Fabrice Schurmans
dans un quadrilatère d’immeubles de huit étages
17/4 – Certains câbles lâchent après quelques semaines de confinement. Pas toujours où on les attend cependant. Deux membres du personnel académique d’une université flamande nourrissent une fable pour notre temps. Au beau milieu de la nuit, ils donnent un cours virtuel à une centaine d’étudiants. Enseigner à minuit ? Soit l’université exploite son personnel sans vergogne soit les compères outrepassent certaines règles. Ces adeptes d’une pédagogie alternative accompagnent le live de musique à plein volume. Alerté par ce tapage inhabituel, le voisinage à la police fait appel. Les plus susceptibles crieront au corbeau, mais l’accusation ne vaut qu’en période d’occupation. Face aux intrus, passant à l’offensive, les profs se croient beaux. Et braves. Sieg Heil ! lance l’un des bravaches. Le bras droit tendu. La tunique bleue insultée réclame sa carte d’identité à celui qui se la joue Apache. Ça sent le clash. Piqués, l’homme et son comparse optent pour le mépris de classe.
– De quel droit jouez-vous au potentat ? Disposez-vous d’un mandat ?
– Monsieur, votre salut constitue une infraction à la loi sur le racisme. Devant vos étudiants, vous manquez de civisme.

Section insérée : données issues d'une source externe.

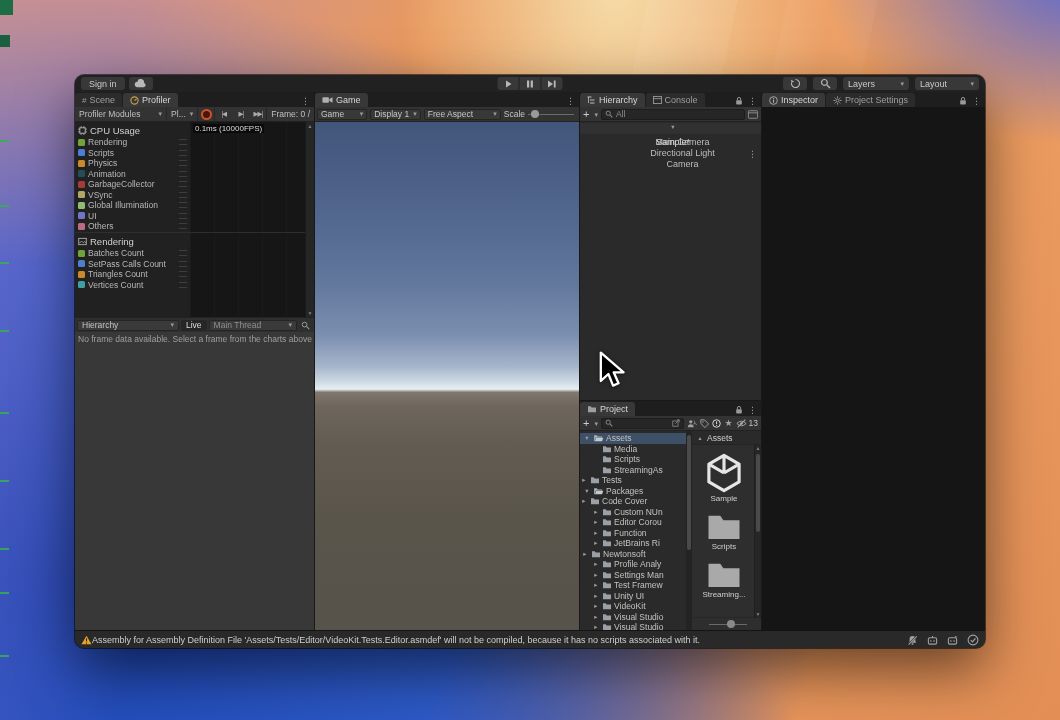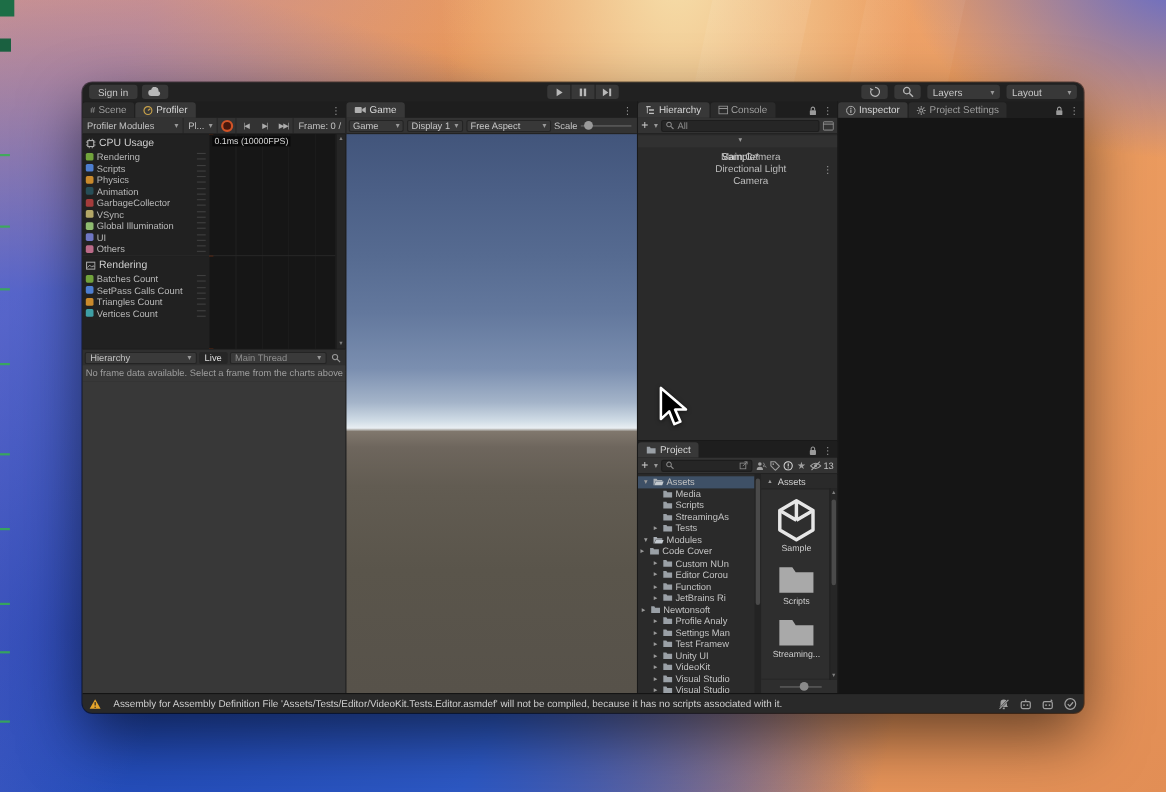--- a/index.html
+++ b/index.html
@@ -549,7 +549,7 @@
                 </svg>
      <span>StreamingAs</span>
    </div>
-              <div class="ptree-row" style="padding-left:12px">
+              <div class="ptree-row" style="">
      <span class="tree-arrow">▸</span>
      <svg width="10" height="8" viewBox="0 0 12 10">
                   <path d="M1 1.5 h3.5 l1 1.5 H11 v6 H1z" fill="#9aa0a6"></path>

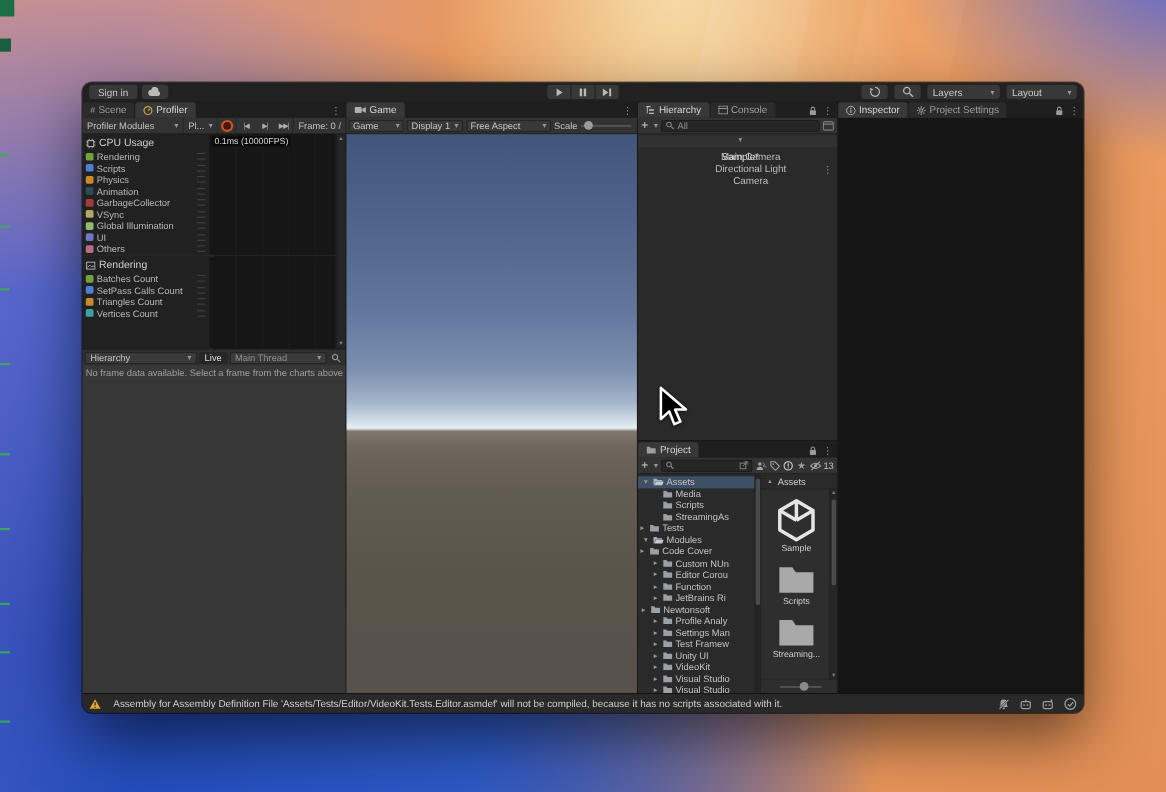--- a/index.html
+++ b/index.html
@@ -562,7 +562,7 @@
                   <path d="M1 1.5 h3.5 l1 1.5 H11 v1.5 H3.2 L1.8 9 H1z" fill="#aab0b6"></path>
                   <path d="M2 9 L3.6 4.8 H12.5 L10.9 9z" fill="#c3c9cf"></path>
                 </svg>
-     <span>Modules</span>
+     <span>Packages</span>
    </div>
               <div class="ptree-row" style="padding-left:0">
      <span class="tree-arrow">▸</span>

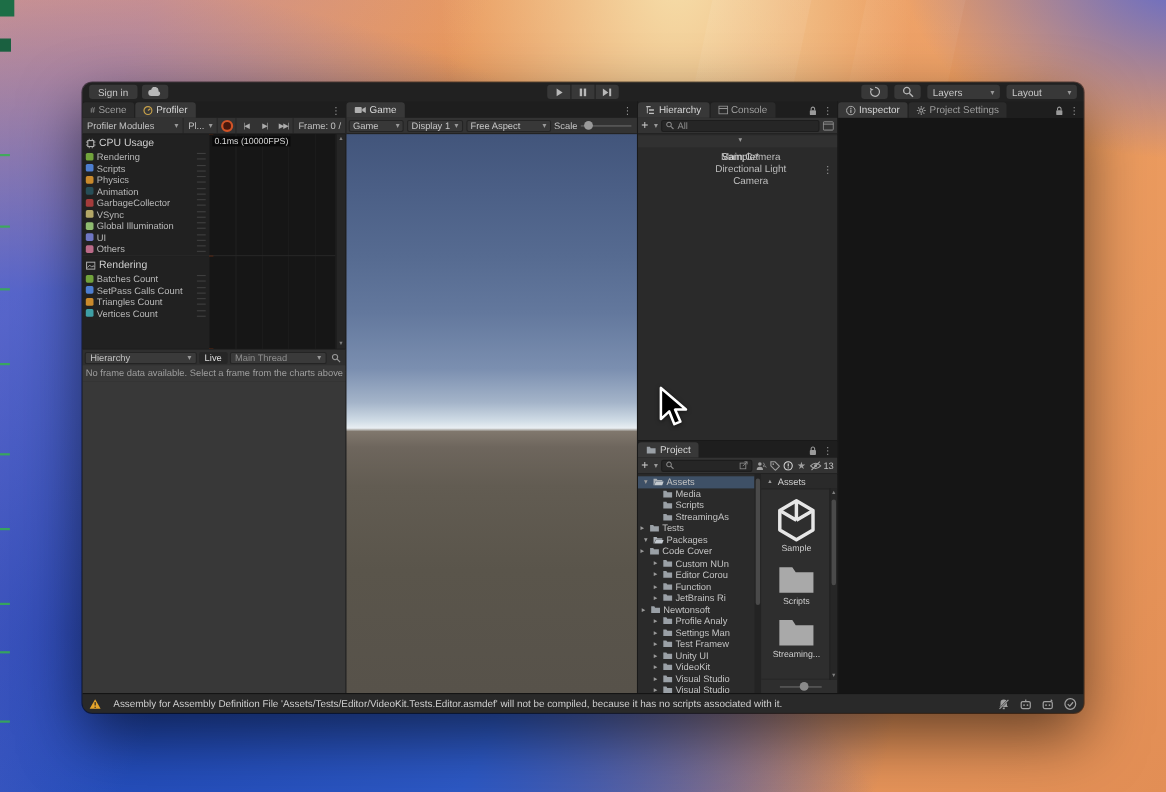--- a/index.html
+++ b/index.html
@@ -106,7 +106,7 @@
   .pane-scroll .thumb{position:absolute;top:10px;left:1px;right:1px;height:45%;background:#4a4a4a;border-radius:2px;}
   .pane-slider{height:12px;display:flex;align-items:center;justify-content:flex-end;padding-right:14px;background:#2e2e2e;border-top:1px solid #272727;flex:none;}
   
-  .statusbar{height:18px;background:#292929;border-top:1px solid #141414;display:flex;align-items:center;gap:11px;padding:0 6px;font-size:9px;color:#cfcfcf;flex:none;}
+  .statusbar{height:18px;background:#292929;border-top:1px solid #141414;display:flex;align-items:center;gap:0;padding:0 6px;font-size:9px;color:#cfcfcf;flex:none;}
   .warn-text{white-space:nowrap;overflow:hidden;flex:1;}
   .status-icons{display:flex;gap:9px;align-items:center;padding-left:8px;}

Car les deux scientifiques ont oublié le public en ligne, qui goûte les termes de l’algarade. Sentant l’aubaine, quelques-uns déjà enregistrent les tirades. Ne lâchant rien, les illustres membres de l’université congédient ensuite leurs policiers. Tout bon enseignant tirant profit des circonstances, ils poursuivent leurs activités pédagogiques sur le thème des dérives fascistes du confinement. Que retenir de ce propos inconsistant ? On peut imaginer qu’après une période de dégrisement – la hiérarchie a suspendu les deux résistants –, ils entendront l’échec de leur endoctrinement.
Morale : « Il existe une sorte d’homme toujours en avance sur ses excréments. » René Char, Feuillets d’Hypnos (1943-1944).